The question of severability on Wednesday seemed to cause the greatest stir from the leftist members of the court, because they wanted to find some way, any way at all, to salvage some part of the “Affordable Care Act.” One after the next, they tried to set up questions designed to muddy the water, but fundamentally, the problem is this: If the individual mandate is struck down as unconstitutional, the rest of the bill is eligible because it would be difficult to imagine how the exchanges and the rest of the complex structure of the law operates without the mandate provision. Some have assumed that the court may bounce the remainder of the bill, because Justice Scalia pointed out the impossibility of going through the law and figuring out what stays and what goes without risking larger damage. In other words, keeping some of the Act might well wind up causing more trouble than it fixes.
I think that’s the proper way to view it, and you might wonder in light of this why the liberals on the court are so intent on keeping such parts of it as they are able. The answer is simple enough once you understand their highly political motive: The mandate, if carved out, would merely affect the funding mechanism, but it would not do anything to the spending side. The spending would go on, and the Congress would face deficits even greater than those already envisioned with this irresponsible law, and the entitlement would become firmly rooted in the American culture. Once that happens, repeal becomes almost impossible. For the liberals, therefore, preserving as much as the bill by severing only the mandate becomes the object of the ruling.
The conservatives may not be inclined to tamper with any of it. They may not wish to toss out the entire bill for what will to some be an appearance of a political ruling, but the truth is that no matter what the court rules, it will certainly have political ramifications. The question is whether that matters to all of the justices. We know it drives the liberals on the court, but the problem is the conservatives are generally disinclined to weigh politics in their considerations on rulings. If that is the case, you could well see a bifurcated ruling in which they throw out the mandate but leave the entirety of the remainder in place. This too would constitute a disaster because the spending would commence in full as the law comes into force, with the revenue then [more] uncertain.

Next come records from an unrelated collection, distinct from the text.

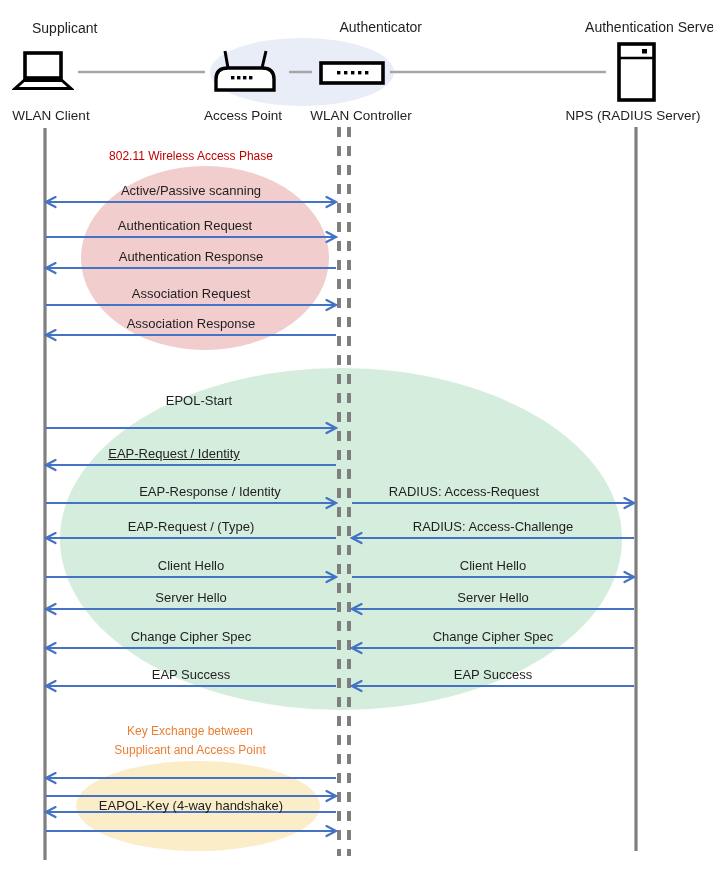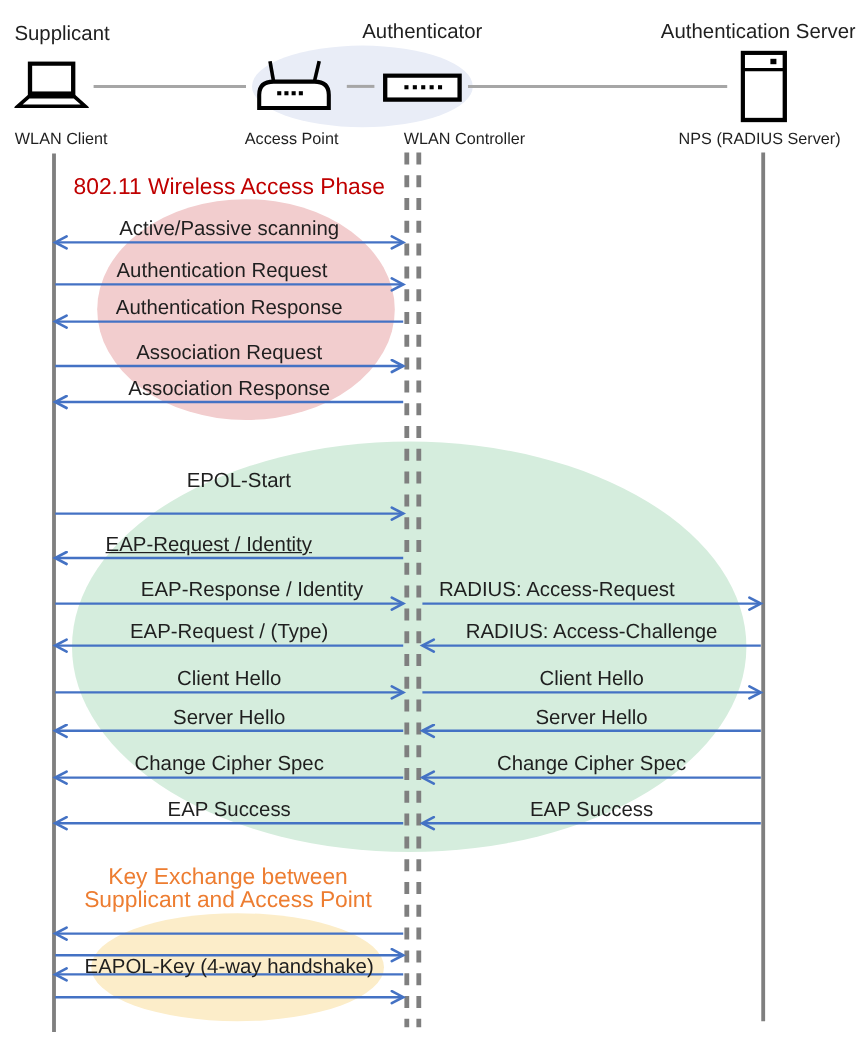"Supplicant" .role-label { font-size: 17px -> 14px; margin-left: none -> 20px }
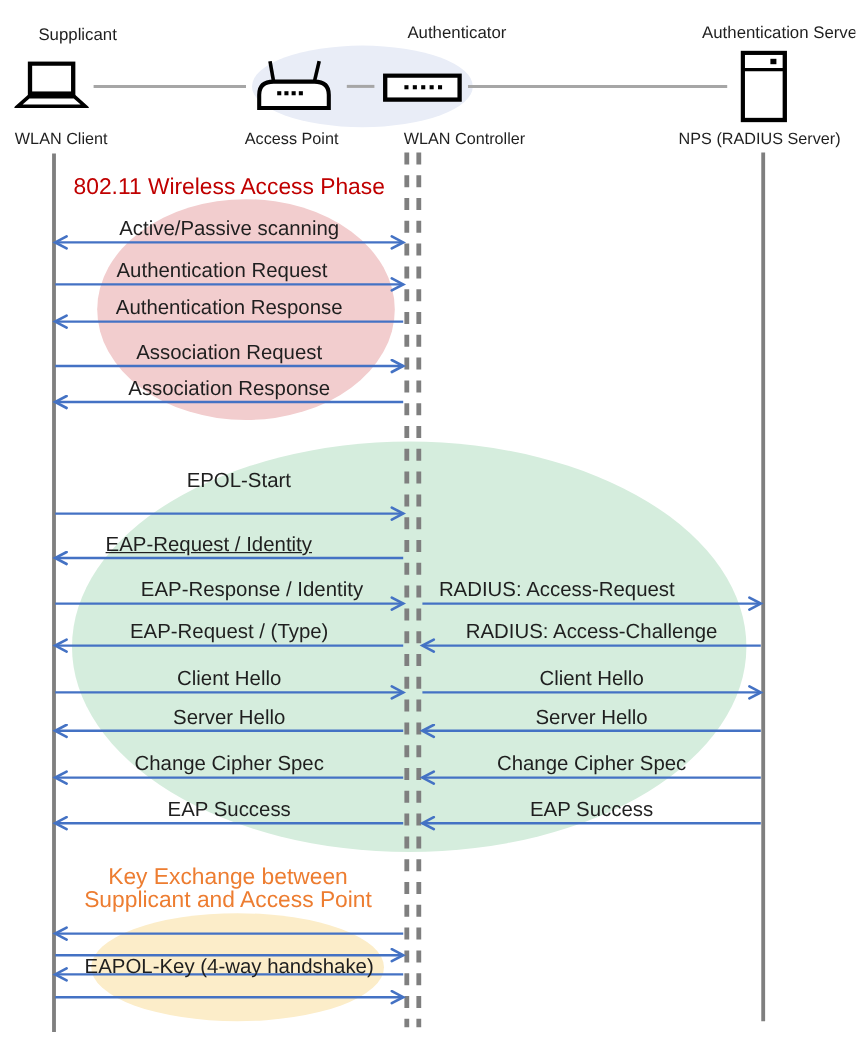"WLAN Controller" div.node-label { padding-left: 26px -> none }
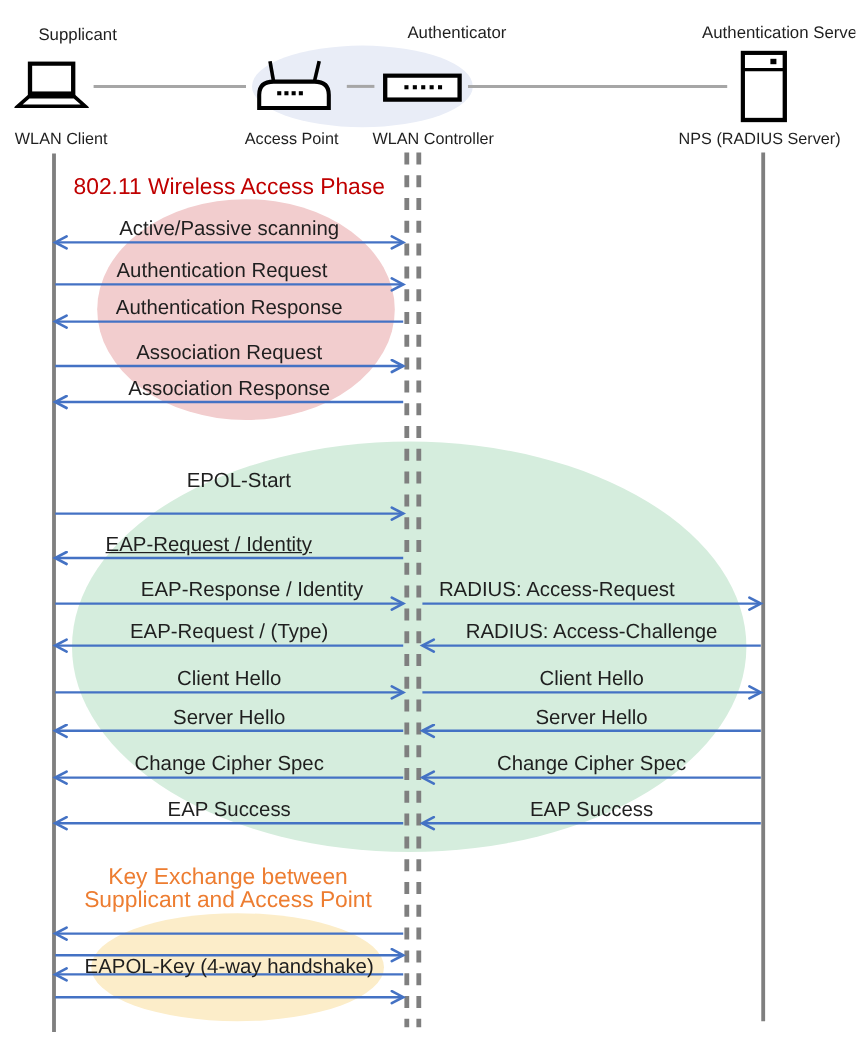"802.11 Wireless Access Phase" .phase-title { font-size: 19px -> 12px }
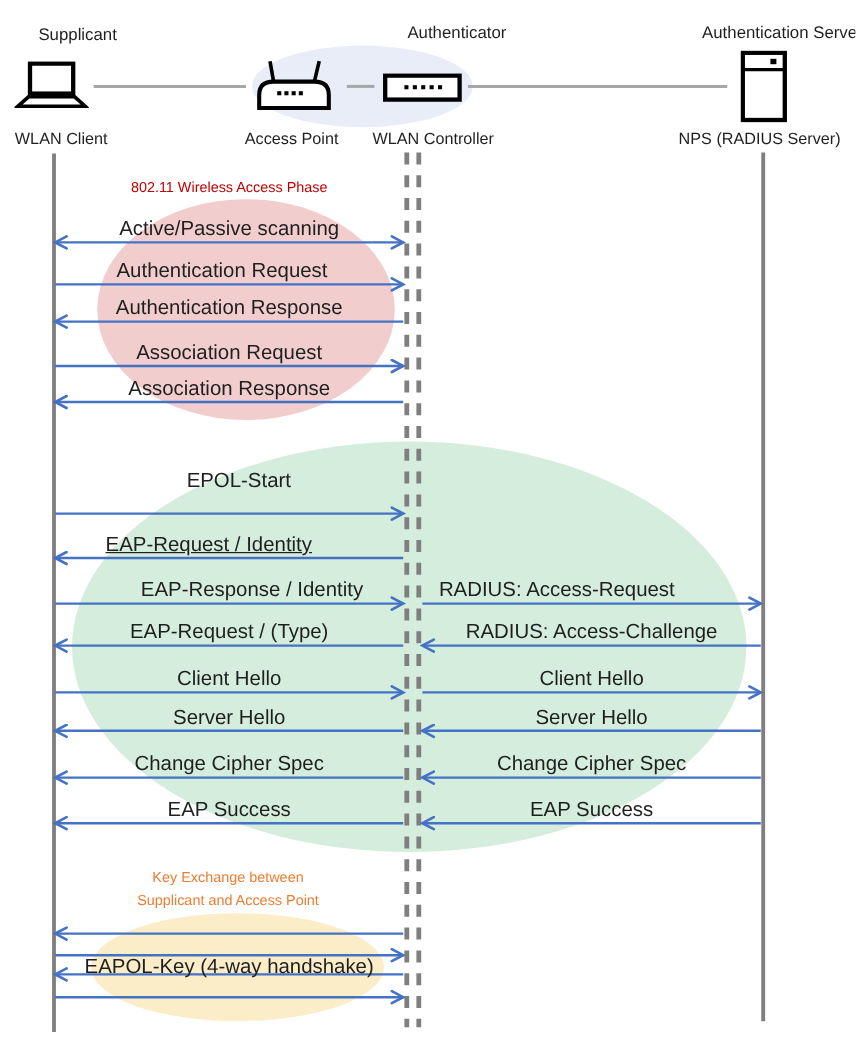"Active/Passive scanning" .msg-label { font-size: 17px -> 13px }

It could also happen that the court rules 5-4 that the mandate is constitutional, and if that happens, the country is thoroughly screwed. At that point, the whole severability question is moot, and the law is implemented on schedule. Of course, there are many theories about how this may play out, but the fact remains that we won’t know until late June. Liberals are preparing for the scenario in which some or all of the law is tossed by preemptive strikes in media against various justices, particularly Justice Scalia. I expect those attacks to ratchet up, even though the voting is already complete, and all that remains is to write the ruling and publish.
This process is important to the function of our republic, and yet there are those who disparage it as anachronistic, but I believe that if we are to remain a nation of laws, we must give the process its due. Leftists want to know the ruling now, and you can bet every court clerk is being prodded for answers by media who want to know in advance. I would urge conservatives not to become to happy over what they have heard and read from the oral arguments. Politically, you should remain engaged as though the law is going to be upheld. You won’t be surprised if it is, and you won’t wonder about what to do next.